Sri Lanka will re-acquire 99 World War II-era oil storage tanks leased to Indian Oil Corporation in the eastern port district of Trincomalee, Energy Minister Udaya Gammanpila announced on Wednesday.
It is the second deal with India to be scrapped by Sri Lanka this year. Last month, the Sri Lankan government scrapped the trilateral deal with India and Japan to develop the Colombo Port's Eastern Container Terminal (ECT).
Gammanpila told a gathering at the Colombo north suburb of Kolonnawa that talks with the Indian high commissioner in Colombo on this issue concluded last Sunday.
"I am happy to state that the Indian High Commissioner was very flexible at the talks. He ignored the conditions mentioned in the agreement signed in 2017 in order to be helpful to us," Gammanpila said, referring to his discussions with High Commissioner Gopal Baglay.
"He was flexible to agree to all our conditions. A majority of ships which sail around Trincomalee are from India. So we need India's cooperation to win their market," he said.
"I am proud to announce that the oil tanks the use of which had been denied to us since 2003 will be soon ours," Gammanpila said on the Trincomalee Oil Tank Farm.
The Trincomalee harbour is one of the deepest natural harbours in the world. It was developed by the British during World War II.
These tanks will have the capacity to offer bunkering facilities to the ships sailing in close proximity to Trincomalee, Daily Mirror newspaper reported on Wednesday.
"After World War II, these tanks were abandoned without being used. In 2003, the tanks were leased to the Indian Oil Company.
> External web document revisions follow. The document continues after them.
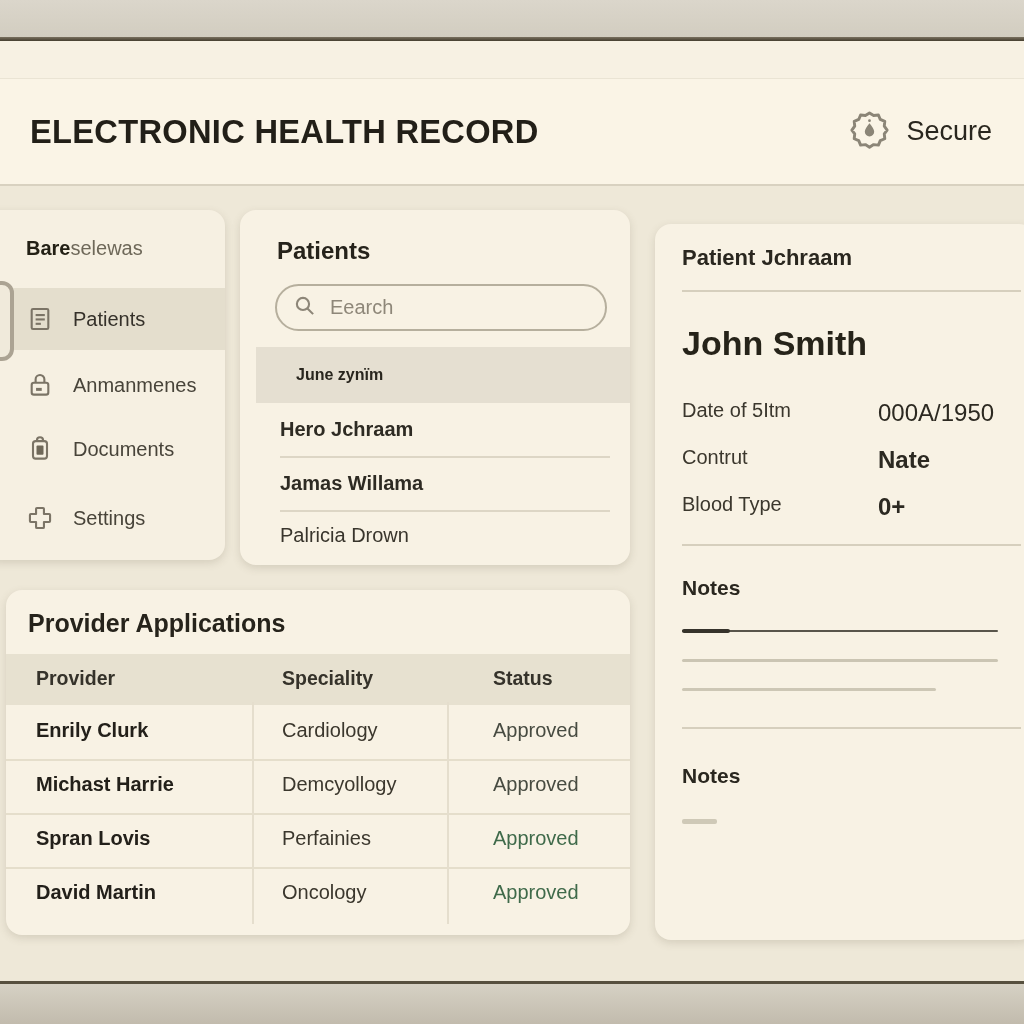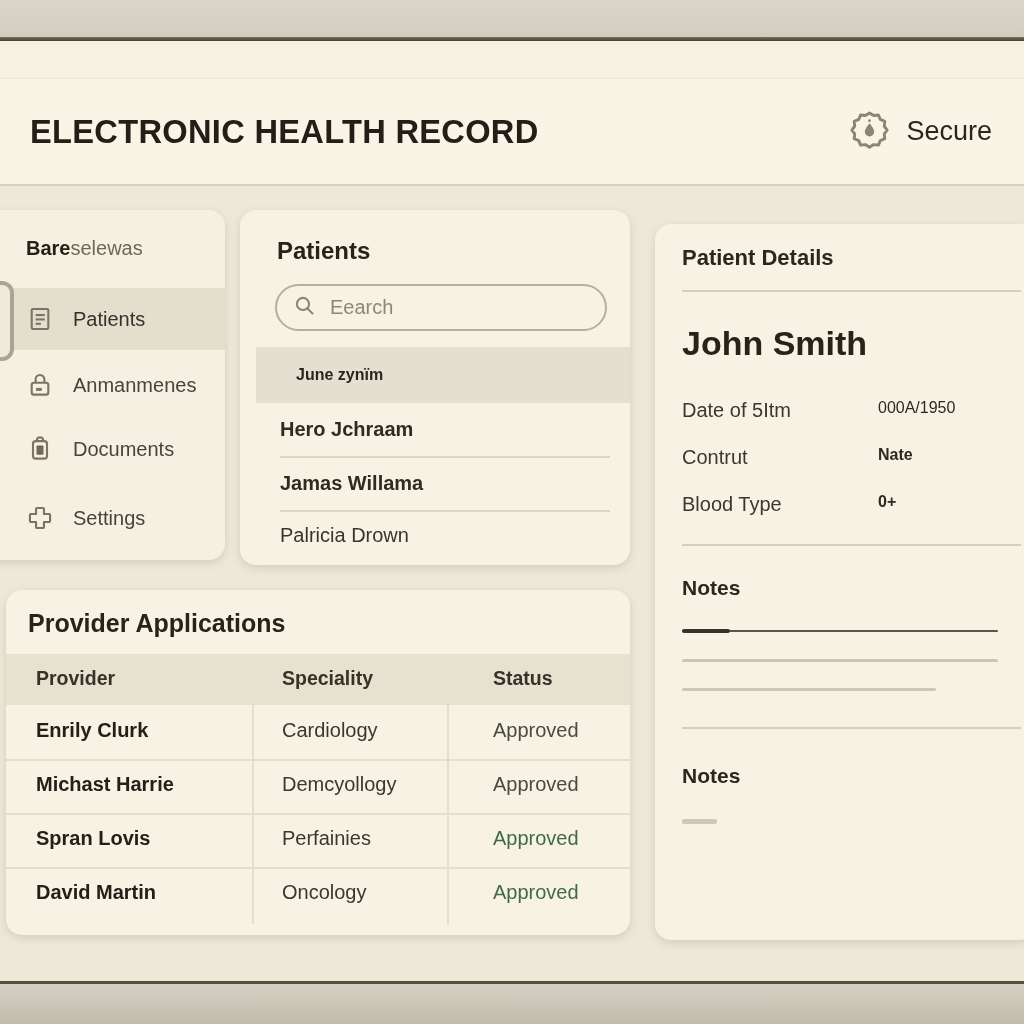--- a/index.html
+++ b/index.html
@@ -81,21 +81,21 @@
   .pr-vdiv{position:absolute;top:112px;width:2px;height:222px;background:#e5decd;}
 
   
   .details-panel{left:655px;top:224px;width:380px;height:716px;}
   .pd-title{position:absolute;left:27px;top:21px;font-size:22px;font-weight:600;color:#2a271f;}
   .pd-div{position:absolute;left:27px;width:339px;height:2px;background:#d6cfbd;}
   .pd-div.v1{top:66px;} .pd-div.v2{top:320px;} .pd-div.v3{top:503px;}
   .pd-name{position:absolute;left:27px;top:100px;font-size:34px;font-weight:700;color:#262319;}
   .pd-field{position:absolute;left:0;width:100%;}
   .pd-field .lab{position:absolute;left:27px;font-size:20px;color:#3b372d;}
-  .pd-field .val{position:absolute;left:223px;font-size:16px;color:#2c2921;}
+  .pd-field .val{position:absolute;left:223px;font-size:24px;color:#2c2921;}
   .pd-field.f1{top:175px;} .pd-field.f2{top:222px;} .pd-field.f3{top:269px;}
   .pd-field.f2 .val,.pd-field.f3 .val{font-weight:700;}
   .pd-notes{position:absolute;left:27px;font-size:21px;font-weight:600;color:#2a271f;}
   .pd-notes.n1{top:352px;} .pd-notes.n2{top:540px;}
   .note-line{position:absolute;left:27px;border-radius:2px;}
   .nl-a{top:406px;width:316px;height:2px;background:#59554b;}
   .nl-a-dark{top:405px;width:48px;height:4px;background:#36332b;}
   .nl-b{top:435px;width:316px;height:3px;background:#cbc5b3;}
   .nl-c{top:464px;width:254px;height:3px;background:#cdc7b5;}
   .nl-dash{top:595px;width:35px;height:5px;background:#cfc9b7;}
@@ -223,21 +223,21 @@
     <div class="pr-row" style="top:277px;">
       <span class="cell c-provider">David Martin</span>
       <span class="cell c-spec">Oncology</span>
       <span class="cell c-status" style="color: rgb(63, 106, 74);">Approved</span>
     </div>
     <div class="pr-vdiv" style="left:246px;"></div>
     <div class="pr-vdiv" style="left:441px;"></div>
   </div>
 
   <div class="panel details-panel">
-    <div class="pd-title">Patient Details</div>
+    <div class="pd-title">Patient Jchraam</div>
     <div class="pd-div v1"></div>
     <div class="pd-name">John Smith</div>
 
     <div class="pd-field f1">
       <span class="lab">Date of 5Itm</span>
       <span class="val">000A/1950</span>
     </div>
     <div class="pd-field f2">
       <span class="lab">Contrut</span>
       <span class="val">Nate</span>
But we are happy to say that Sri Lanka will soon have those tanks back," the minister said.
Sri Lanka in 2003 had leased out 99 oil tanks to the IOC for 30 years for an annual payment of USD 100,000.
The IOC was also given one third share of the Sri Lankan government entity, Petroleum Stirage Limited. However, the Ceylon Petroleum Corporation (CPC) trade unions had been pressing for the takeover of the tanks.
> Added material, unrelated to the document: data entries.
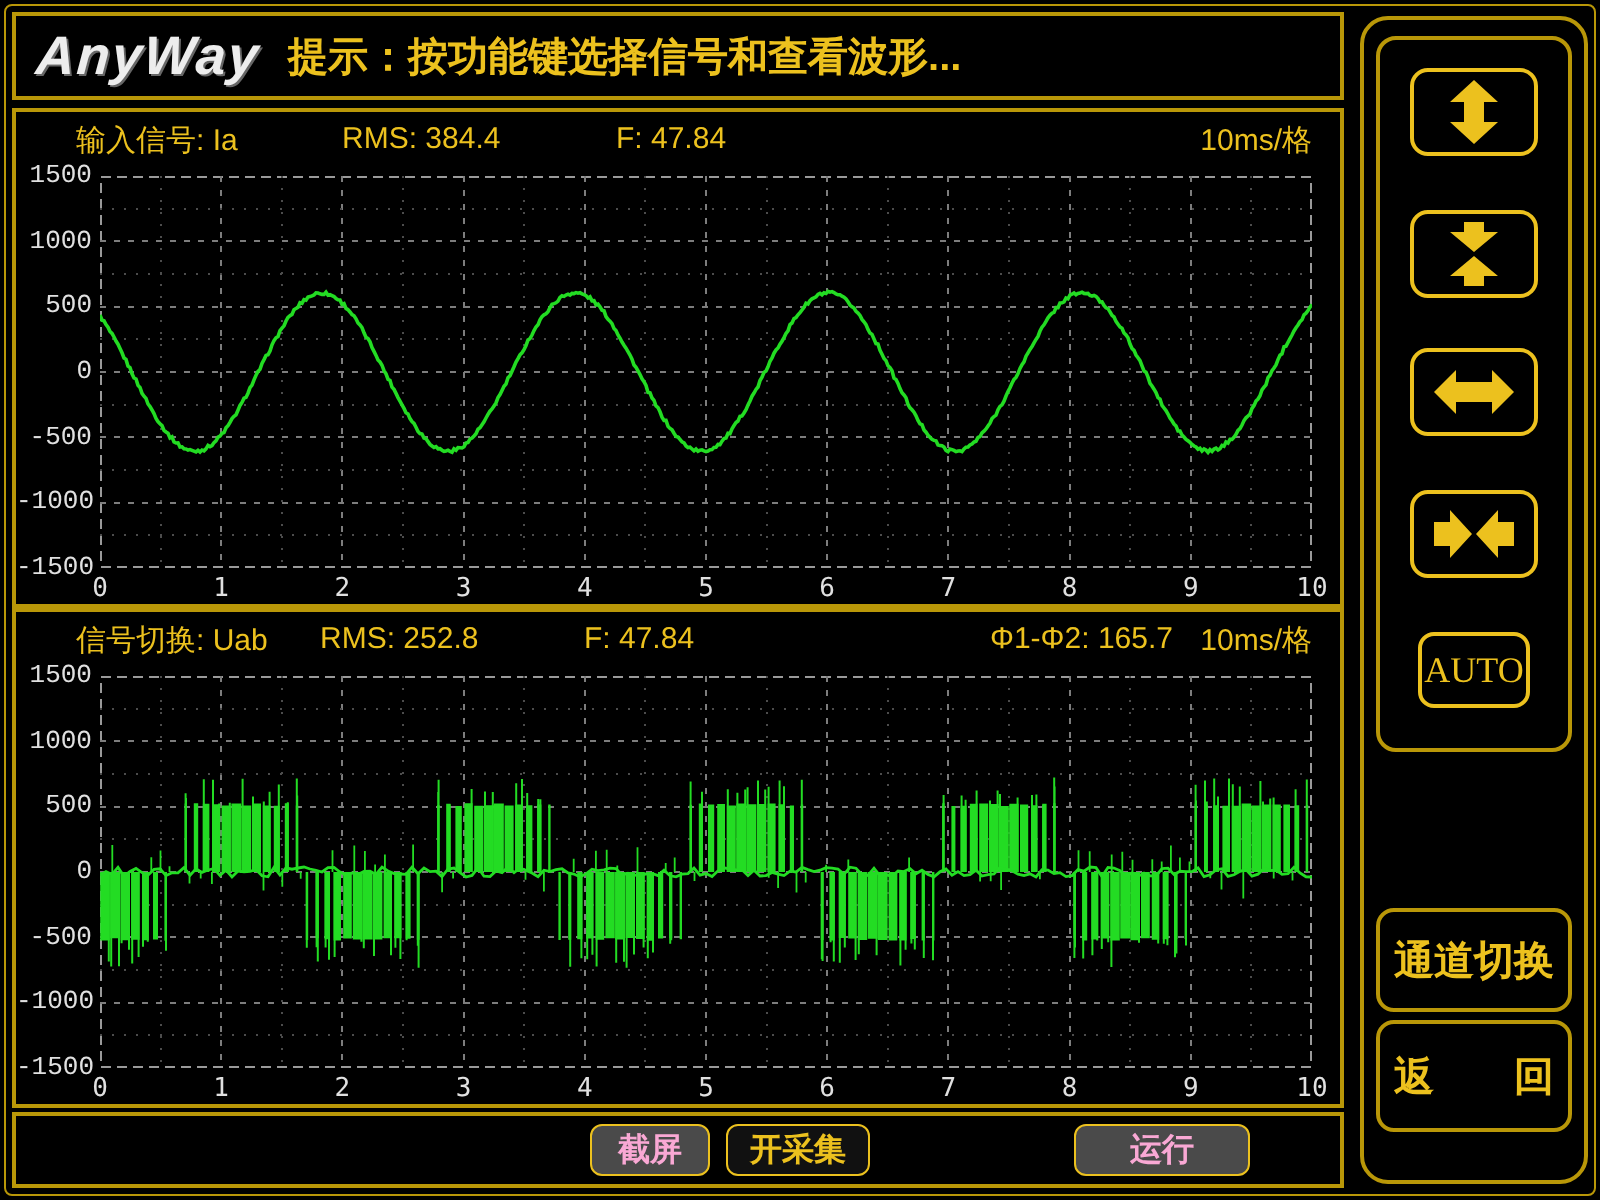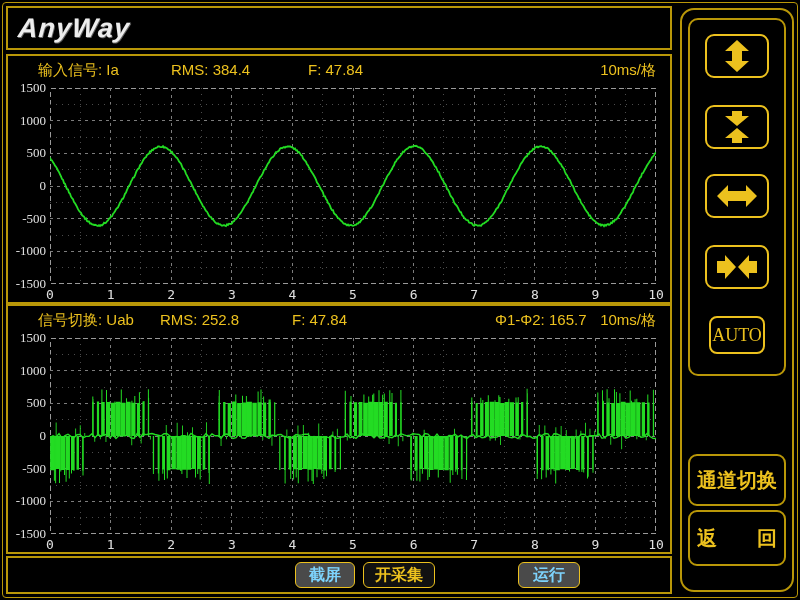--- a/index.html
+++ b/index.html
@@ -10,29 +10,29 @@
     border:2px solid var(--border,#b99708);display:flex;align-items:center;background:#000;}
   .logo{font-style:italic;font-weight:bold;font-size:27px;letter-spacing:1px;color:#ededed;
     margin-left:10px;text-shadow:1px 1px 0 #666,2px 2px 3px #000;transform:skewX(-4deg);}
   .tip{color:var(--accent,#ecc11e);font-size:20px;font-weight:bold;margin-left:14px;white-space:nowrap;}
   .panel{position:absolute;left:6px;width:666px;height:250px;box-sizing:border-box;
     border:2px solid var(--border,#b99708);background:#000;}
   .phead{position:absolute;left:0;top:5px;width:100%;height:22px;}
   .phead span{position:absolute;color:var(--accent,#ecc11e);font-size:15px;font-weight:normal;white-space:nowrap;}
   .plot-svg{position:absolute;left:42px;top:32px;}
   .ylab span{position:absolute;left:0;width:38px;text-align:right;color:var(--tick,#e0e0e0);
-    font-family:Liberation Serif, serif;font-size:13px;}
+    font-family:Liberation Mono, monospace;font-size:13px;}
   .xlab span{position:absolute;top:231px;transform:translateX(-50%);color:var(--tick,#e0e0e0);
     font-family:"DejaVu Sans Mono",monospace;font-size:13px;}
   .bottombar{position:absolute;left:6px;top:556px;width:666px;height:38px;box-sizing:border-box;
     border:2px solid var(--border,#b99708);background:#000;}
   .bbtn{position:absolute;top:4px;height:26px;box-sizing:border-box;border:1px solid var(--accent,#ecc11e);
     border-radius:6px;display:flex;align-items:center;justify-content:center;
     font-size:16px;font-weight:bold;cursor:pointer;}
-  .bbtn.gray{background:#4a4a4a;color:#7dd3fc;}
+  .bbtn.gray{background:#4a4a4a;color:#f9a8d4;}
   .bbtn.dark{background:#111;color:var(--accent,#ecc11e);}
   .sidebar{position:absolute;left:680px;top:8px;width:114px;height:584px;box-sizing:border-box;
     border:2px solid var(--border,#b99708);border-radius:14px;background:#000;}
   .group{position:absolute;left:6px;top:8px;width:98px;height:358px;box-sizing:border-box;
     border:2px solid var(--border,#b99708);border-radius:10px;}
   .abtn{position:absolute;left:15px;width:64px;height:44px;box-sizing:border-box;
     border:2px solid var(--accent,#ecc11e);border-radius:9px;background:#000;
     display:flex;align-items:center;justify-content:center;cursor:pointer;}
   .abtn svg{display:block;}
   .autobtn{position:absolute;left:19px;top:296px;width:56px;height:38px;box-sizing:border-box;
@@ -44,20 +44,21 @@
   .icon-fill{fill:var(--accent,#ecc11e);}
 </style>
 </head>
 <body>
 
 <div class="screen" style="--accent: #ecc11e; --border: #b99708; --tick: #e0e0e0;">
   <div class="outer-frame"></div>
 
   <div class="titlebar">
     <span class="logo">AnyWay</span>
+    <span class="tip">提示：按功能键选择信号和查看波形...</span>
   </div>
 
   <div class="panel" style="top:54px">
     <div class="phead">
       <span style="left:30px">输入信号: Ia</span>
       <span style="left:163px">RMS: 384.4</span>
       <span style="left:300px">F: 47.84</span>
       <span style="right:14px">10ms/格</span>
     </div>
     <div class="ylab" id="ylab0">
@@ -182,21 +183,21 @@
         <span style="left: 466.2px;">7</span>
         <span style="left: 526.8px;">8</span>
         <span style="left: 587.4px;">9</span>
         <span style="left: 648px;">10</span>
       </div>
   </div>
 
   <div class="bottombar">
     <div class="bbtn gray" style="left:287px;width:60px">截屏</div>
     <div class="bbtn dark" style="left:355px;width:72px">开采集</div>
-    <div class="bbtn gray" style="left:510px;width:62px">运行</div>
+    <div class="bbtn gray" style="left:529px;width:88px">运行</div>
   </div>
 
   <div class="sidebar">
     <div class="group">
       <div class="abtn" style="top:14px">
         <span>
           <svg width="40" height="32" viewBox="0 0 40 32">
             <polygon class="icon-fill" points="20,0 32,11 25,11 25,21 32,21 20,32 8,21 15,21 15,11 8,11"></polygon>
           </svg>
         </span>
Initially, the CPC wanted to develop 25 of the tanks by investing USD 25-30 million. The CPC maintains that it will allow them to strengthen their oil storage and distribution in the north and eastern provinces while allowing stock maintenance to suffice 2-3 months.
Last month, the Mahinda Rajapaksa government said it has decided to run the Colombo Port's Eastern Container Terminal as a fully-owned operation of the State-run ports authority.
India, Japan and Sri Lanka had inked an agreement in 2019 on development of the terminal project.
The Colombo port trade unions opposed the proposal of investors from India and Japan buying 49 per cent stake in the ECT. They demanded the ECT to remain 100 per cent owned by the SLPA as opposed to the 51 per cent.
India expressed regret over the cancellation of the deal and asked Sri Lanka to abide by its commitment to the trilateral deal with it and Japan.
Japan has also conveyed its unhappiness with the Sri Lankan government over the cancellation of the deal.